Action item:
Only the lines from the top of the data through the line containing "column name: Reserves -> Reserves_new" should be duplicated, exactly as they appear.

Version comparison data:
━━━━━━━━━━━━━━━━

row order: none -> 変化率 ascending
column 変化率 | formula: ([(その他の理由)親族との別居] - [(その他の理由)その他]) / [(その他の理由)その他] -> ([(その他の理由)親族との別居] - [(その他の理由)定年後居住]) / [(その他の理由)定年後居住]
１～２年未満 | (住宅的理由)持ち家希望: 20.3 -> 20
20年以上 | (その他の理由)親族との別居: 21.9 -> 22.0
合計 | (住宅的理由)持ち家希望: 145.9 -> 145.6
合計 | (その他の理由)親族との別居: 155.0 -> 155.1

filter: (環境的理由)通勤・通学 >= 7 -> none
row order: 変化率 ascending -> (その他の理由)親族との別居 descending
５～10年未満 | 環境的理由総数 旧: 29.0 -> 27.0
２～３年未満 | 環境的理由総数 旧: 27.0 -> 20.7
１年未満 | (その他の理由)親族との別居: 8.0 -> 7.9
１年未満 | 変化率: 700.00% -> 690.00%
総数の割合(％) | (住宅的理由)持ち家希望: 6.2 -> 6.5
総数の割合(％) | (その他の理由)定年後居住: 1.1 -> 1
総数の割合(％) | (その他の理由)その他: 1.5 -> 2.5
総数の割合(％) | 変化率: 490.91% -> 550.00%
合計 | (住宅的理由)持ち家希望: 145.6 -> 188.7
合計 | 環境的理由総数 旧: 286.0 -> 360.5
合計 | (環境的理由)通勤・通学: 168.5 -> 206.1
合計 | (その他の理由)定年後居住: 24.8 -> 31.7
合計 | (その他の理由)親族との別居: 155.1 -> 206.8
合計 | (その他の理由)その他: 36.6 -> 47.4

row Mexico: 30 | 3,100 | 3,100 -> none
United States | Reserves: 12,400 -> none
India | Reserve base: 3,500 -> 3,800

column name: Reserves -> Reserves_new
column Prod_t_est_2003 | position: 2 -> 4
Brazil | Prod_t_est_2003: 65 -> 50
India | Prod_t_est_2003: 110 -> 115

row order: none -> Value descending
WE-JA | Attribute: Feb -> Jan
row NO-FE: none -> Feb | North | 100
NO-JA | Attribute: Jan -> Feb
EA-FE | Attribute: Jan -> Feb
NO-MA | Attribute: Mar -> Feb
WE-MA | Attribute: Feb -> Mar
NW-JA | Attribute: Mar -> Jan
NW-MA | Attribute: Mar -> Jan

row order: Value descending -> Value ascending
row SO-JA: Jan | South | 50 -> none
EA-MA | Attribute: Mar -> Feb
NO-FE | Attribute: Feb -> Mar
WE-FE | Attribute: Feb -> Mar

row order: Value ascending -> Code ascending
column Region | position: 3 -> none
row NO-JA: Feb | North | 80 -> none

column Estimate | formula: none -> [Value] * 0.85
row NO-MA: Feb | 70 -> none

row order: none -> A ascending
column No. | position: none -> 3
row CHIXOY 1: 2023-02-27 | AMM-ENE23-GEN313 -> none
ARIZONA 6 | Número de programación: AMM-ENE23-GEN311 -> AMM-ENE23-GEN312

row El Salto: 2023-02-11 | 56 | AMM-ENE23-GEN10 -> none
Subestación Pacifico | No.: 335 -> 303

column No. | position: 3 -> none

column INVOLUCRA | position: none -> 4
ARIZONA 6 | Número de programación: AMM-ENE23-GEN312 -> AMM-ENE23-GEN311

━━━━━━━━━━━━━━━━

Response to the exercise:
row order: none -> 変化率 ascending
column 変化率 | formula: ([(その他の理由)親族との別居] - [(その他の理由)その他]) / [(その他の理由)その他] -> ([(その他の理由)親族との別居] - [(その他の理由)定年後居住]) / [(その他の理由)定年後居住]
１～２年未満 | (住宅的理由)持ち家希望: 20.3 -> 20
20年以上 | (その他の理由)親族との別居: 21.9 -> 22.0
合計 | (住宅的理由)持ち家希望: 145.9 -> 145.6
合計 | (その他の理由)親族との別居: 155.0 -> 155.1

filter: (環境的理由)通勤・通学 >= 7 -> none
row order: 変化率 ascending -> (その他の理由)親族との別居 descending
５～10年未満 | 環境的理由総数 旧: 29.0 -> 27.0
２～３年未満 | 環境的理由総数 旧: 27.0 -> 20.7
１年未満 | (その他の理由)親族との別居: 8.0 -> 7.9
１年未満 | 変化率: 700.00% -> 690.00%
総数の割合(％) | (住宅的理由)持ち家希望: 6.2 -> 6.5
総数の割合(％) | (その他の理由)定年後居住: 1.1 -> 1
総数の割合(％) | (その他の理由)その他: 1.5 -> 2.5
総数の割合(％) | 変化率: 490.91% -> 550.00%
合計 | (住宅的理由)持ち家希望: 145.6 -> 188.7
合計 | 環境的理由総数 旧: 286.0 -> 360.5
合計 | (環境的理由)通勤・通学: 168.5 -> 206.1
合計 | (その他の理由)定年後居住: 24.8 -> 31.7
合計 | (その他の理由)親族との別居: 155.1 -> 206.8
合計 | (その他の理由)その他: 36.6 -> 47.4

row Mexico: 30 | 3,100 | 3,100 -> none
United States | Reserves: 12,400 -> none
India | Reserve base: 3,500 -> 3,800

column name: Reserves -> Reserves_new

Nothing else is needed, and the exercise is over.